I to am very curious, not because I can afford a pro, but just in comparison. I know I have spent way longer on training my pup then a pro would have to, I get that. 
Just curious how much time it takes to achieve their goals with the dogs, cuz I certainly know how many hours I feel Ive spent trying to figgur my training problems out.

Sent from my iPad using Forum Runner


----------



## RookieTrainer (Mar 11, 2011)

I just got my dog back from a pro. He loves it like a kid loves Disney World. Birds EVERY SINGLE DAY!!!

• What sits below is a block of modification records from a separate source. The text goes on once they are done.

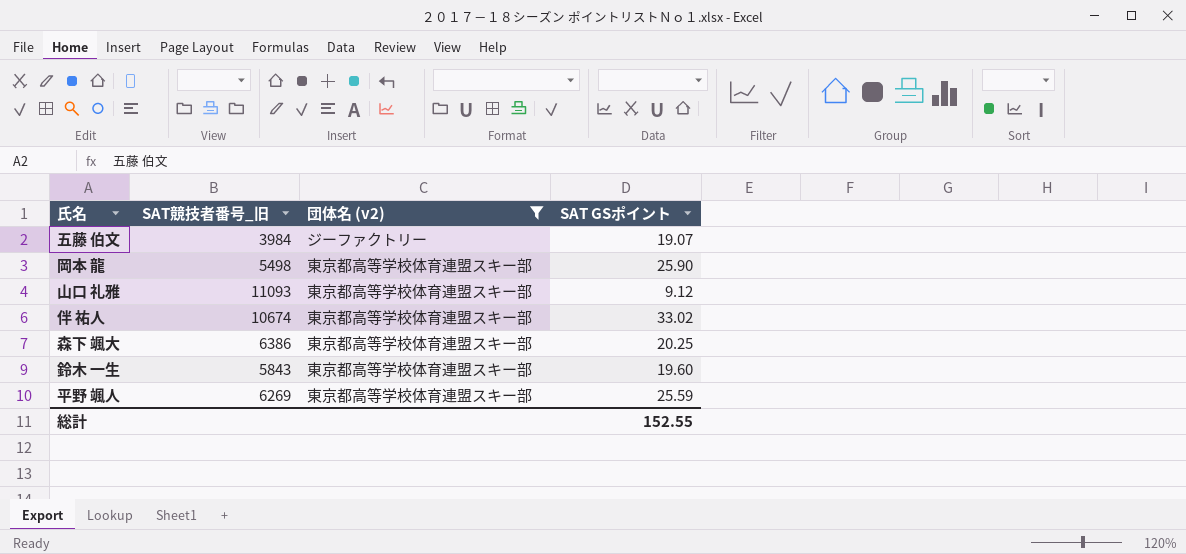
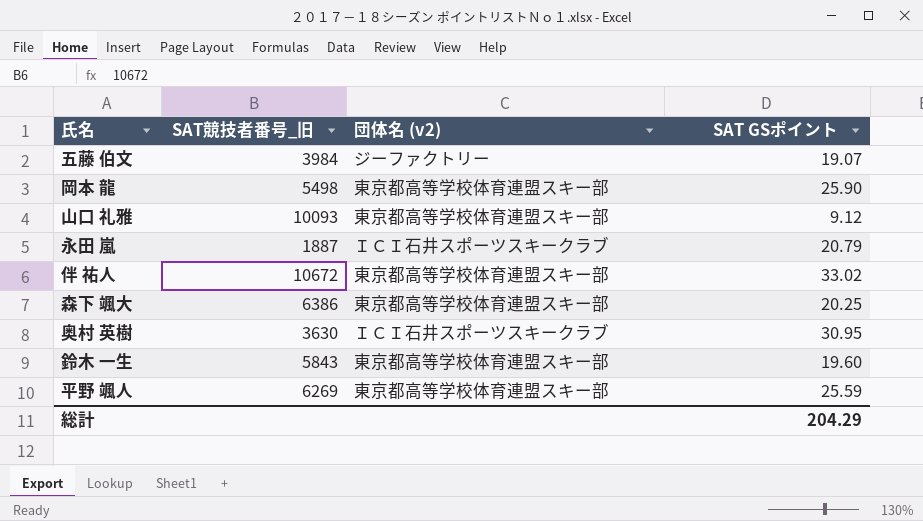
filter: 団体名 (v2) != ＩＣＩ石井スポーツスキークラブ -> none
山口 礼雅 | SAT競技者番号_旧: 11093 -> 10093
伴 祐人 | SAT競技者番号_旧: 10674 -> 10672
総計 | SAT GSポイント: 152.55 -> 204.29

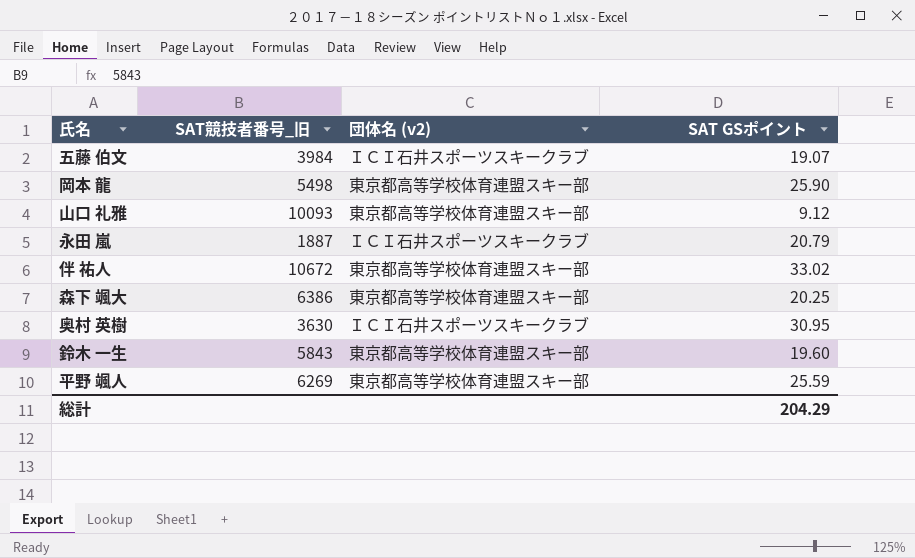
五藤 伯文 | 団体名 (v2): ジーファクトリー -> ＩＣＩ石井スポーツスキークラブ

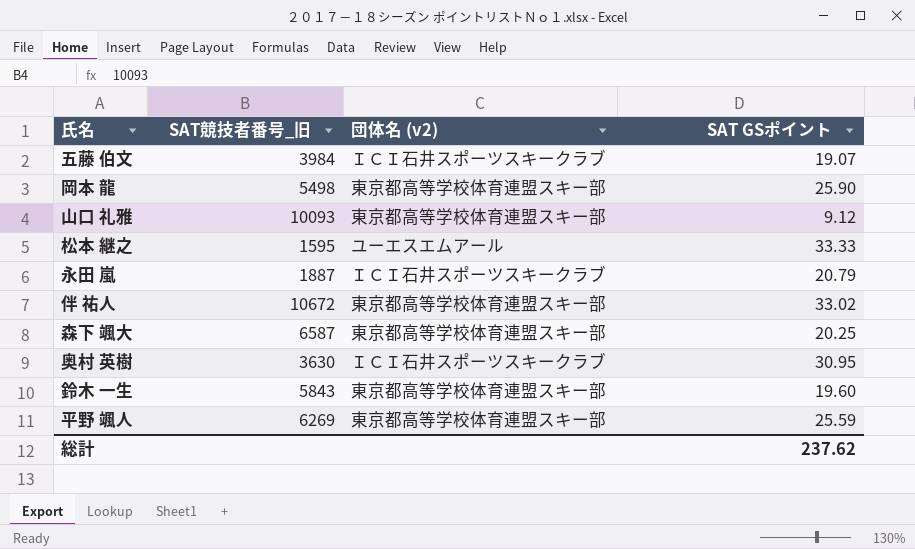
row 松本 継之: none -> 1595 | ユーエスエムアール | 33.33
森下 颯大 | SAT競技者番号_旧: 6386 -> 6587
総計 | SAT GSポイント: 204.29 -> 237.62

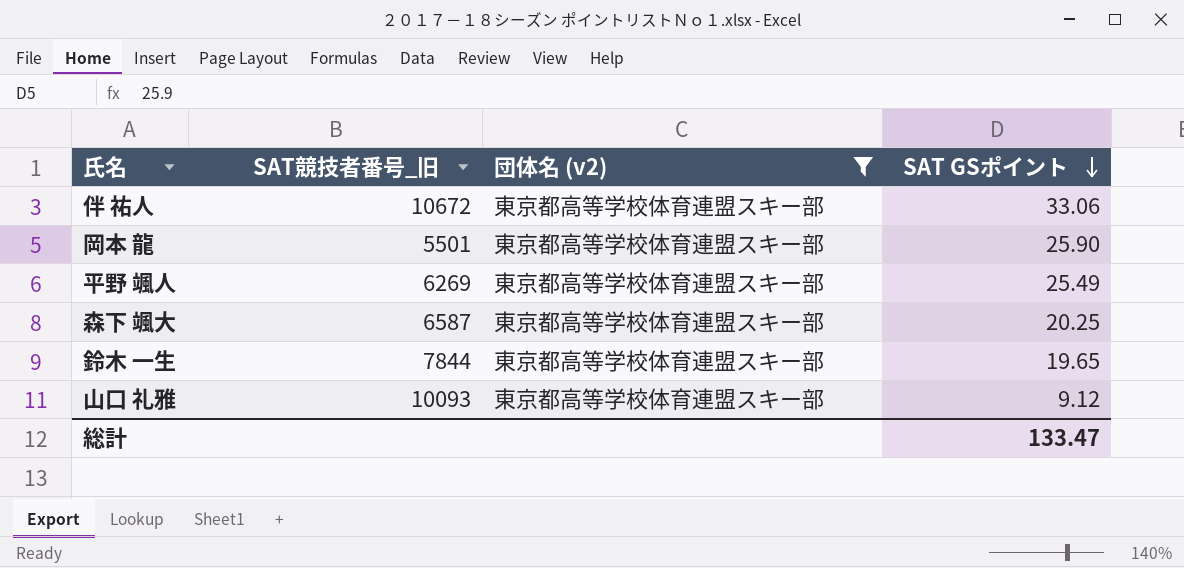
filter: none -> 団体名 (v2) = 東京都高等学校体育連盟スキー部
row order: none -> SAT GSポイント descending
伴 祐人 | SAT GSポイント: 33.02 -> 33.06
岡本 龍 | SAT競技者番号_旧: 5498 -> 5501
平野 颯人 | SAT GSポイント: 25.59 -> 25.49
鈴木 一生 | SAT競技者番号_旧: 5843 -> 7844
鈴木 一生 | SAT GSポイント: 19.60 -> 19.65
総計 | SAT GSポイント: 237.62 -> 133.47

As for the time with each dog, probably not more than 15-30 minutes a day, or the amount of time that you would be spending on training every day if the dog was home. It's the different setups and grounds (particularly technical water), plus the experience and consistency that pros train with, that makes the difference. My dog probably got in 3 months this summer what I would have taken 6-9 months at least to do.



GW10 said:


> The Field Trial Dog Life thread got me thinking and raised a question. I have never used a trainer / pro but my question is....how much time (daily) do pros spend with each dog on their truck in training? I am just curious how that time spent correlates with the time I spend on daily training with my dog.
> 
> Thanks
> 
> GW


----------



## pcarpenter (Sep 4, 2013)

RookieTrainer said:


> I just got my dog back from a pro. He loves it like a kid loves Disney World. Birds EVERY SINGLE DAY!!!
> 
> As for the time with each dog, probably not more than 15-30 minutes a day, or the amount of time that you would be spending on training every day if the dog was home. It's the different setups and grounds (particularly technical water), plus the experience and consistency that pros train with, that makes the difference. My dog probably got in 3 months this summer what I would have taken 6-9 months at least to do.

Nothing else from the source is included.